§ Edit difference data
===
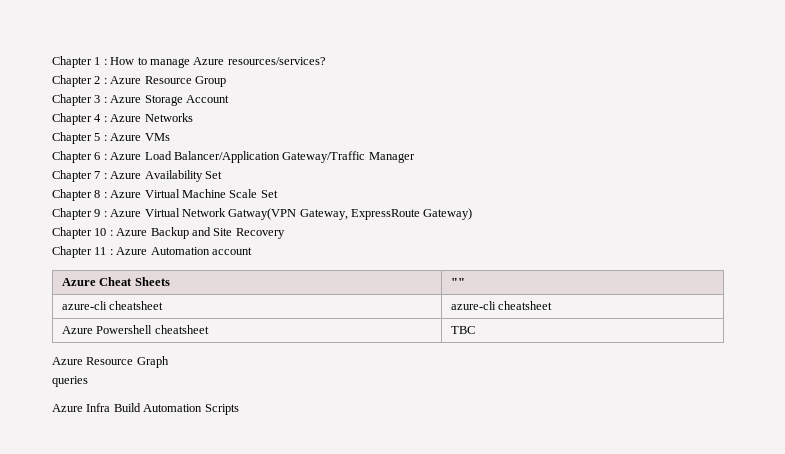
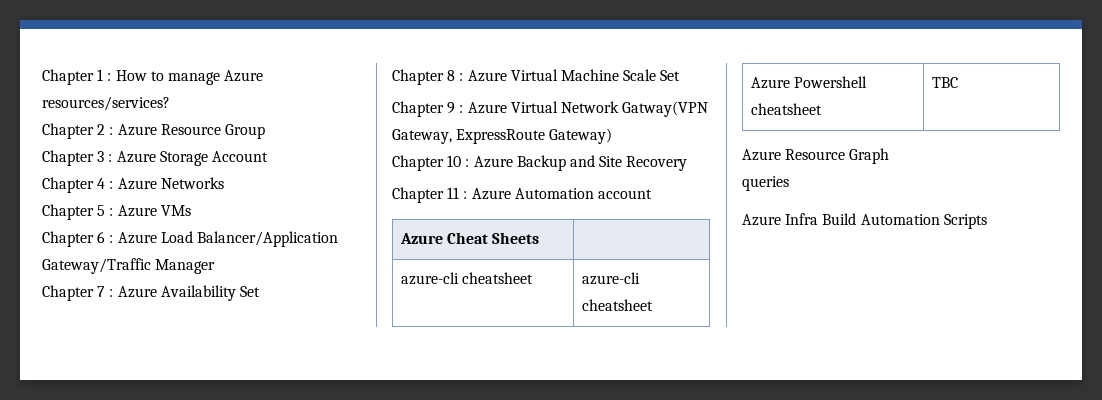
[450,278,465,286] "" -> (540, 238) none

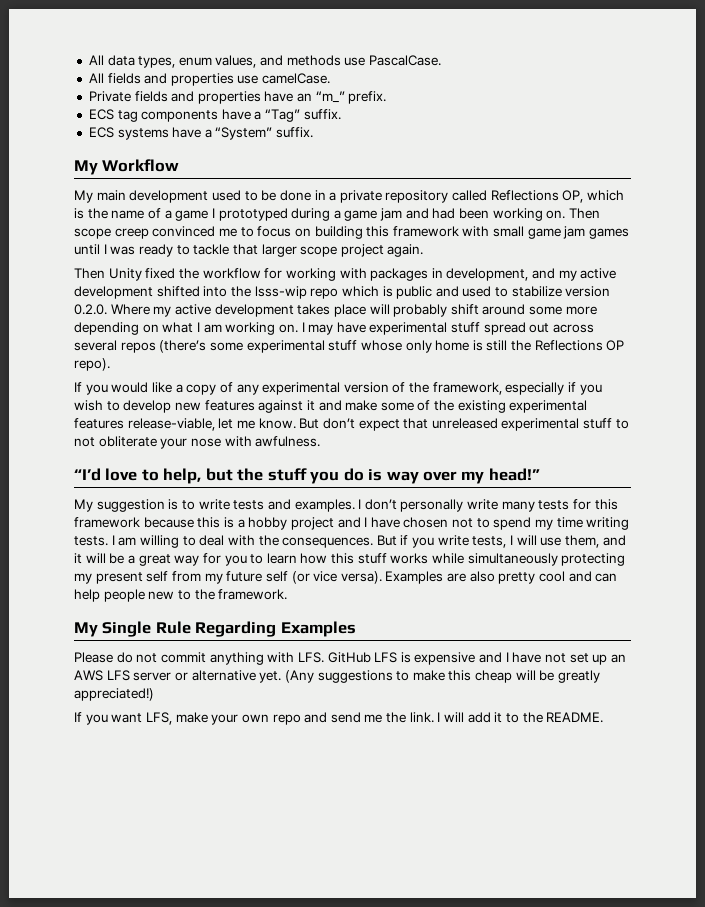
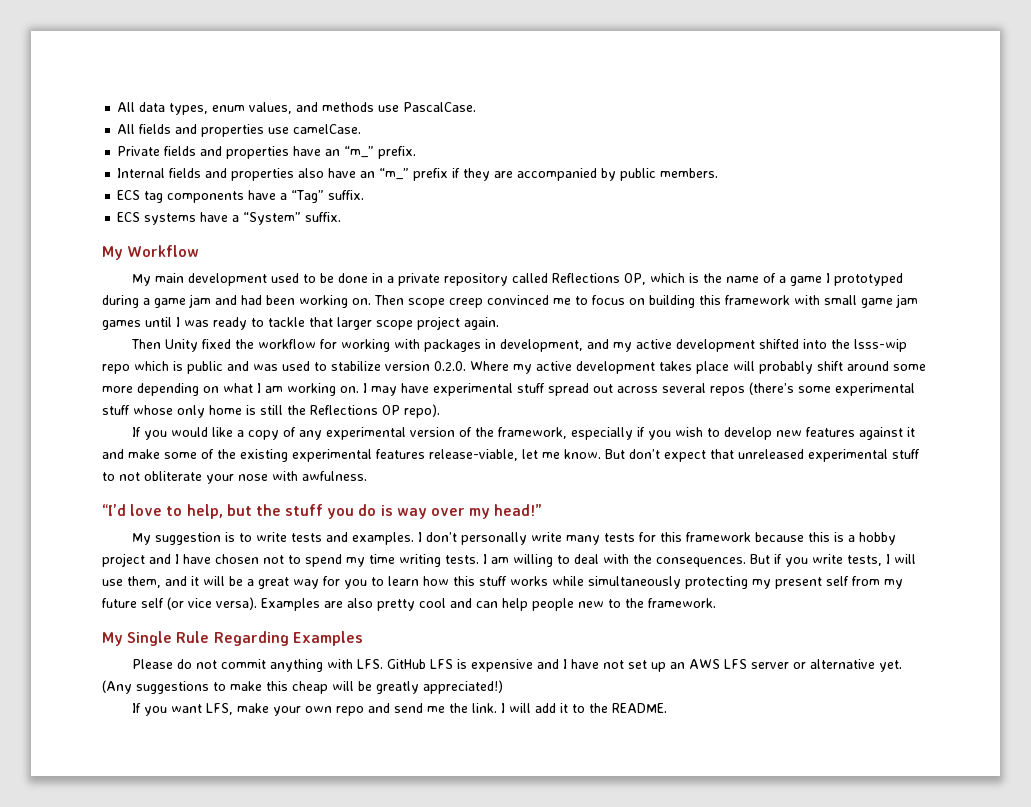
(387, 97) none -> [117,168,719,181] // Internal fields and properties also have an “m_” prefix if they are accompanied by public members.
(459, 291) none -> [253,364,278,371] was

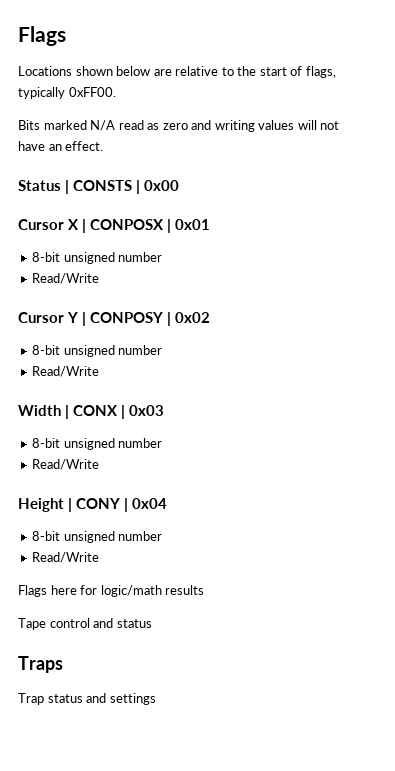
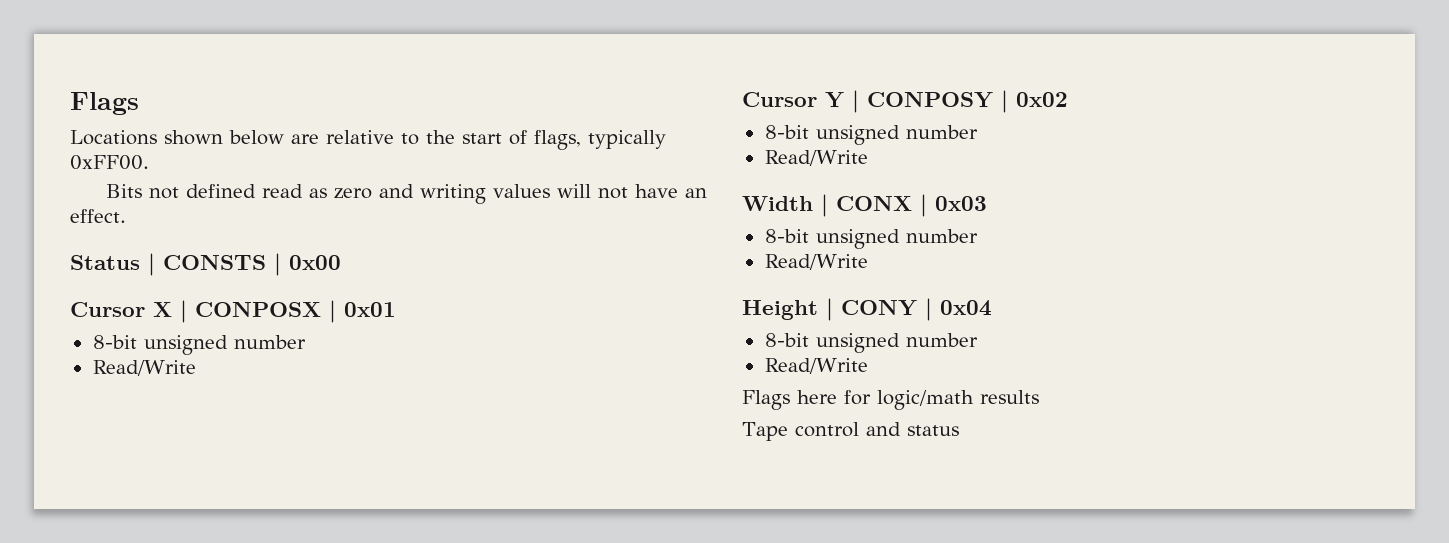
[43,120,116,131] marked N/A -> [148,184,256,199] not defined
[18,656,63,673] [18,693,156,705] // Traps // Trap status and settings -> (959, 430) none

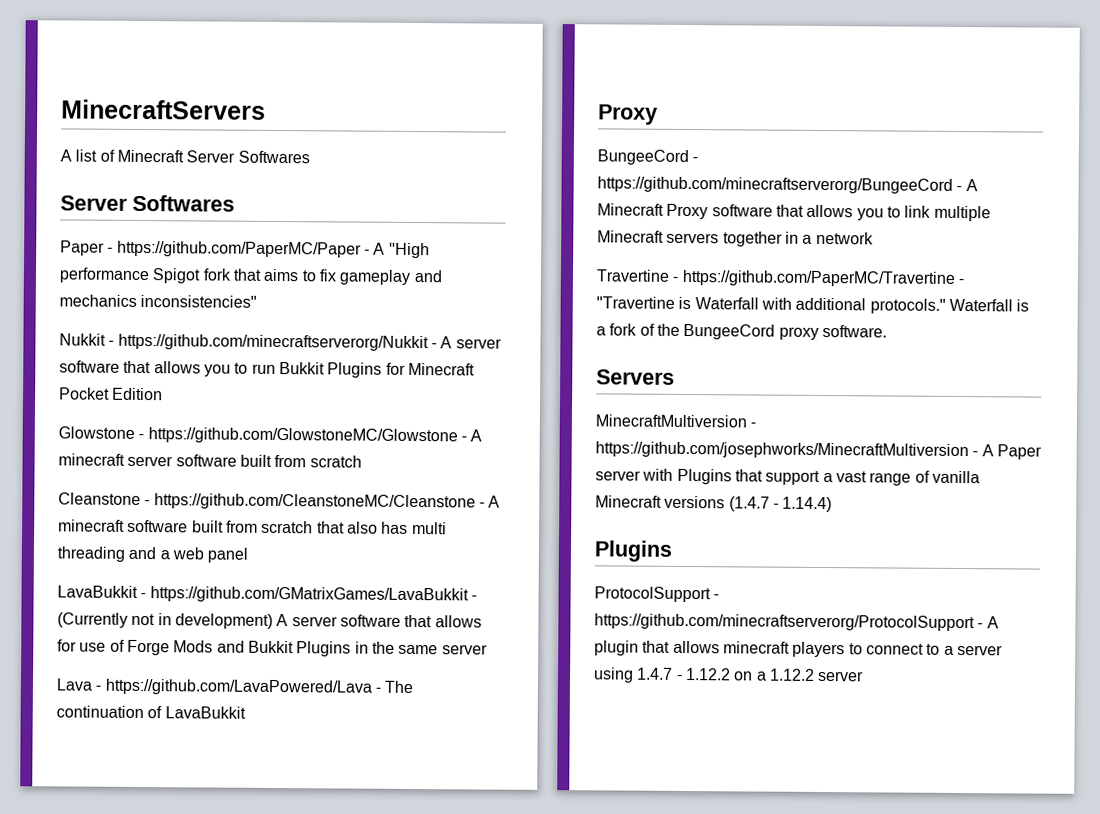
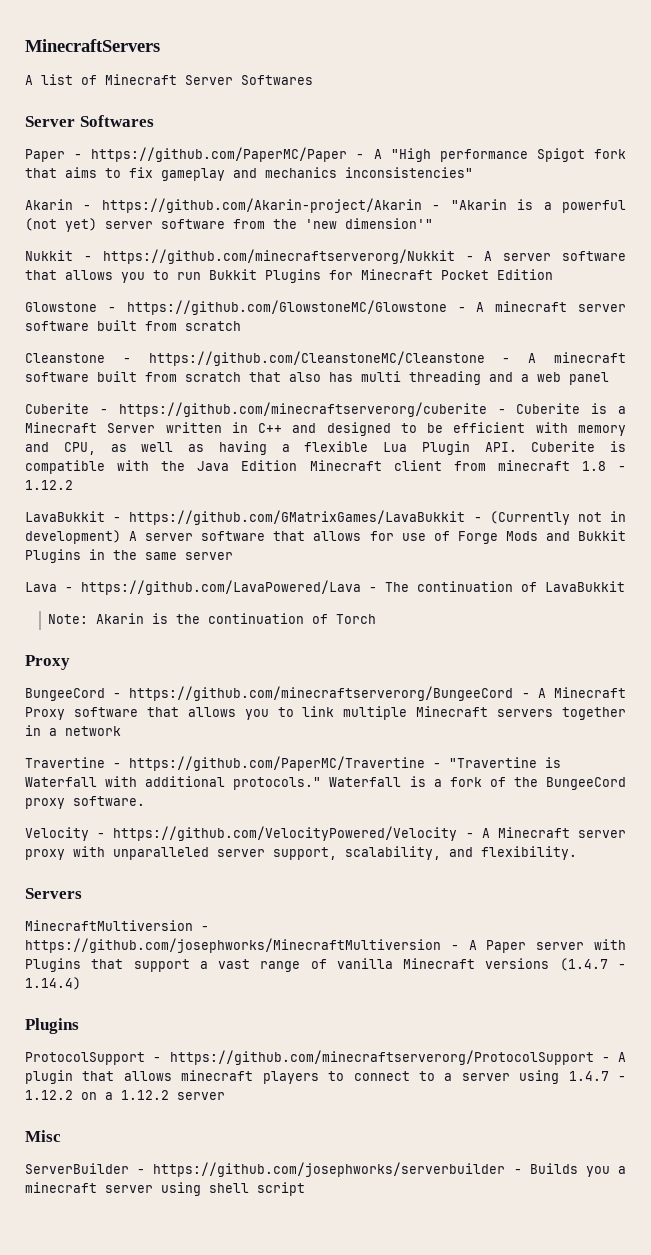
(258, 301) none -> [25,198,627,213] [25,218,433,232] // Akarin - https://github.com/Akarin-project/Akarin - "Akarin is a powerful (not yet) server software from the 'new dimension'"
(249, 555) none -> [25,402,626,417] [25,422,626,436] [25,441,626,455] [25,460,627,474] [25,480,73,490] // Cuberite - https://github.com/minecraftserverorg/cuberite - Cuberite is a Minecraft Server written in C++ and designed to be efficient with memory and CPU, as well as having a flexible Lua Plugin API. Cuberite is compatible with the Java Edition Minecraft client from minecraft 1.8 - 1.12.2
(246, 712) none -> [48,613,377,624] // Note: Akarin is the continuation of Torch
(887, 331) none -> [25,826,627,841] [25,846,577,860] // Velocity - https://github.com/VelocityPowered/Velocity - A Minecraft server proxy with unparalleled server support, scalability, and flexibility.
(865, 676) none -> [25,1130,61,1142] [25,1162,626,1177] [25,1182,305,1196] // Misc // ServerBuilder - https://github.com/josephworks/serverbuilder - Builds you a minecraft server using shell script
===
§ Description of the task
Using the entries above, extract exactly the lines from the one that contains "(387, 97) none" through the one that contains "(246, 712) none". Do not carry over any pictures.

§ Task response
(387, 97) none -> [117,168,719,181] // Internal fields and properties also have an “m_” prefix if they are accompanied by public members.
(459, 291) none -> [253,364,278,371] was

[43,120,116,131] marked N/A -> [148,184,256,199] not defined
[18,656,63,673] [18,693,156,705] // Traps // Trap status and settings -> (959, 430) none

(258, 301) none -> [25,198,627,213] [25,218,433,232] // Akarin - https://github.com/Akarin-project/Akarin - "Akarin is a powerful (not yet) server software from the 'new dimension'"
(249, 555) none -> [25,402,626,417] [25,422,626,436] [25,441,626,455] [25,460,627,474] [25,480,73,490] // Cuberite - https://github.com/minecraftserverorg/cuberite - Cuberite is a Minecraft Server written in C++ and designed to be efficient with memory and CPU, as well as having a flexible Lua Plugin API. Cuberite is compatible with the Java Edition Minecraft client from minecraft 1.8 - 1.12.2
(246, 712) none -> [48,613,377,624] // Note: Akarin is the continuation of Torch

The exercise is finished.